As a practicing lawyer, Issack specialized in commercial and constitutional Law. He worked as an associate advocate, partner and managing partner in the law firm of Messrs Ibrahim, Issack & Co. Advocates until May 2009. He served as a Commissioner on the Constitution of Kenya Review Commission (CKRC) from 2000 to 2005. In June 2006, he was appointed by President Mwai Kibaki to serve on a Presidential Commission of Inquiry to inquire into breaches of national security by Artur Margaryan and Artur Sargasyan. He also worked as a legal consultant for the United Nations Political Office for Somalia (UNPOS), training Somali parliamentarians on constitutionalism and federalism in Baidoa, Somalia in 2006.

Issack also served as Legal Consultant for UNDP-Somalia on the Somalia Constitution Making Project from June to December 2008. Between June 2006 and May 2009, he served as a General Legal Counsel for the Transitional Federal Government of Somalia. During the same period, he also served as a Special Legal Adviser to the Transitional President of the Transitional Federal Government of Somalia, Abdullahi Yusuf.

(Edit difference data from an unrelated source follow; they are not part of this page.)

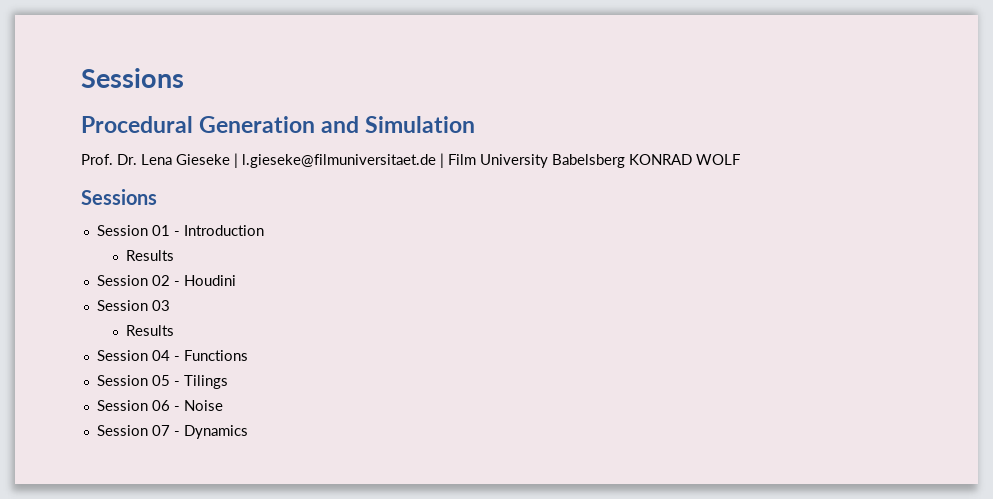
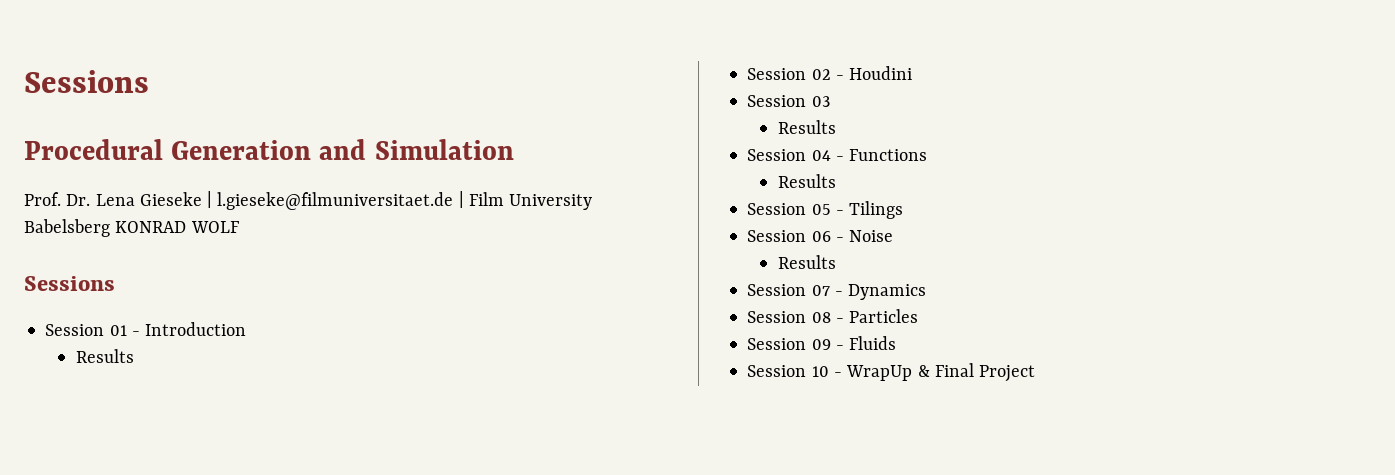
  Session 04 - Functions
+ Results
  Session 06 - Noise
+ Results
+ Session 08 - Particles
+ Session 09 - Fluids
+ Session 10 - WrapUp & Final Project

In April 2011, he was the Head of the AU Observer Mission to Nigerian elections. In December 2012, he was the Head of the EISA Observer Mission to Ghanaian elections. In December 2010, Hassan was awarded the Uwiano Platform Award by the UN and the Kenyan National Cohesion & Integration Commission. In December 2010, he was awarded a National Honour titled the Order of the Elder of the Burning Spear Second Class, conferred by the President of the Republic of Kenya for "rendering exemplary services to the nation."

He has served as Chair of the East African Community – Electoral Commission Forum (EAC – ECF) based in Arusha, and a member of the Executive Committee of the COMESA Electoral Commission Forum based in Lusaka. He is the chairman of the Executive Council of the Association of African Election Authorities (AAEA) based in Accra. He also served on the Executive Board of the Association of World Election Bodies (A-WEB) based in Seoul and was also the Chairperson of the Commonwealth Electoral Network Steering Committee (CEN – SC), based in London.
Issack preceded Mark Ramkerrysingh.

Issack was appointed the chairperson of the board of the Independent Policing Oversight Authority (IPOA) by president William Ruto in December 2024.He resigned from the position on 17 February 2026 stepping down following his appointment as a Judge of the Court of Appeal.